EXERCISE. Would you reproduce each of the records below precisely, with the pictures left out?

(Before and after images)
╭──

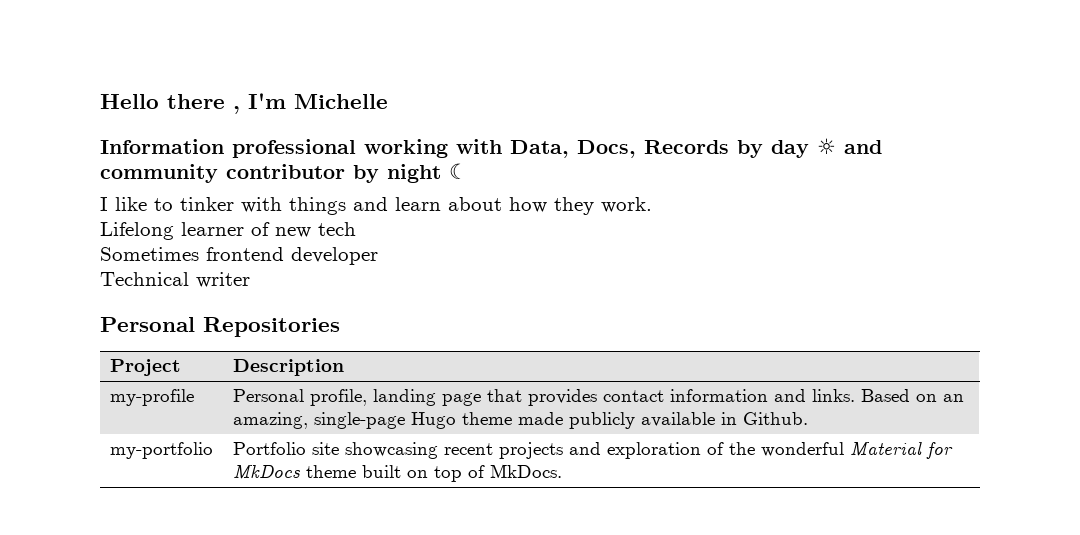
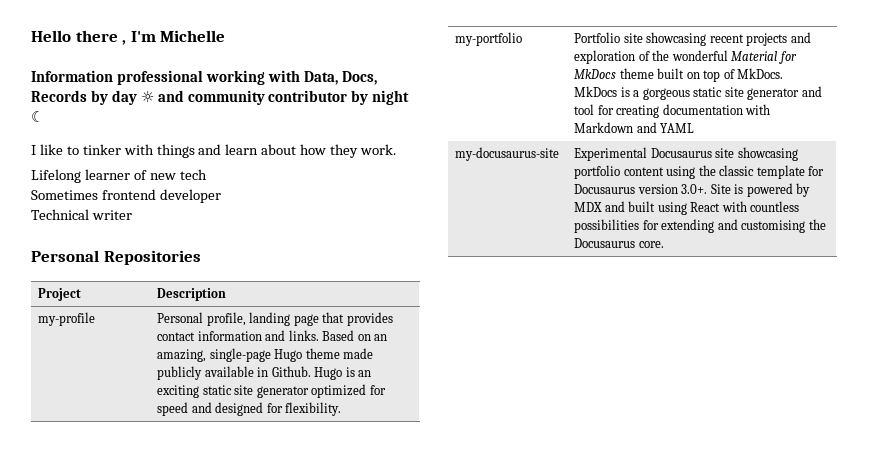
- my-profile | Personal profile, landing page that provides contact information and links. Based on an amazing, single-page Hugo theme made publicly available in Github.
+ my-profile | Personal profile, landing page that provides contact information and links. Based on an amazing, single-page Hugo theme made publicly available in Github. Hugo is an exciting static site generator optimized for speed and designed for flexibility.
- my-portfolio | Portfolio site showcasing recent projects and exploration of the wonderful Material for MkDocs theme built on top of MkDocs.
+ my-portfolio | Portfolio site showcasing recent projects and exploration of the wonderful Material for MkDocs theme built on top of MkDocs. MkDocs is a gorgeous static site generator and tool for creating documentation with Markdown and YAML
+ my-docusaurus-site | Experimental Docusaurus site showcasing portfolio content using the classic template for Docusaurus version 3.0+. Site is powered by MDX and built using React with countless possibilities for extending and customising the Docusaurus core.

╰──

ANSWER TO THIS PROBLEM.
- my-profile | Personal profile, landing page that provides contact information and links. Based on an amazing, single-page Hugo theme made publicly available in Github.
+ my-profile | Personal profile, landing page that provides contact information and links. Based on an amazing, single-page Hugo theme made publicly available in Github. Hugo is an exciting static site generator optimized for speed and designed for flexibility.
- my-portfolio | Portfolio site showcasing recent projects and exploration of the wonderful Material for MkDocs theme built on top of MkDocs.
+ my-portfolio | Portfolio site showcasing recent projects and exploration of the wonderful Material for MkDocs theme built on top of MkDocs. MkDocs is a gorgeous static site generator and tool for creating documentation with Markdown and YAML
+ my-docusaurus-site | Experimental Docusaurus site showcasing portfolio content using the classic template for Docusaurus version 3.0+. Site is powered by MDX and built using React with countless possibilities for extending and customising the Docusaurus core.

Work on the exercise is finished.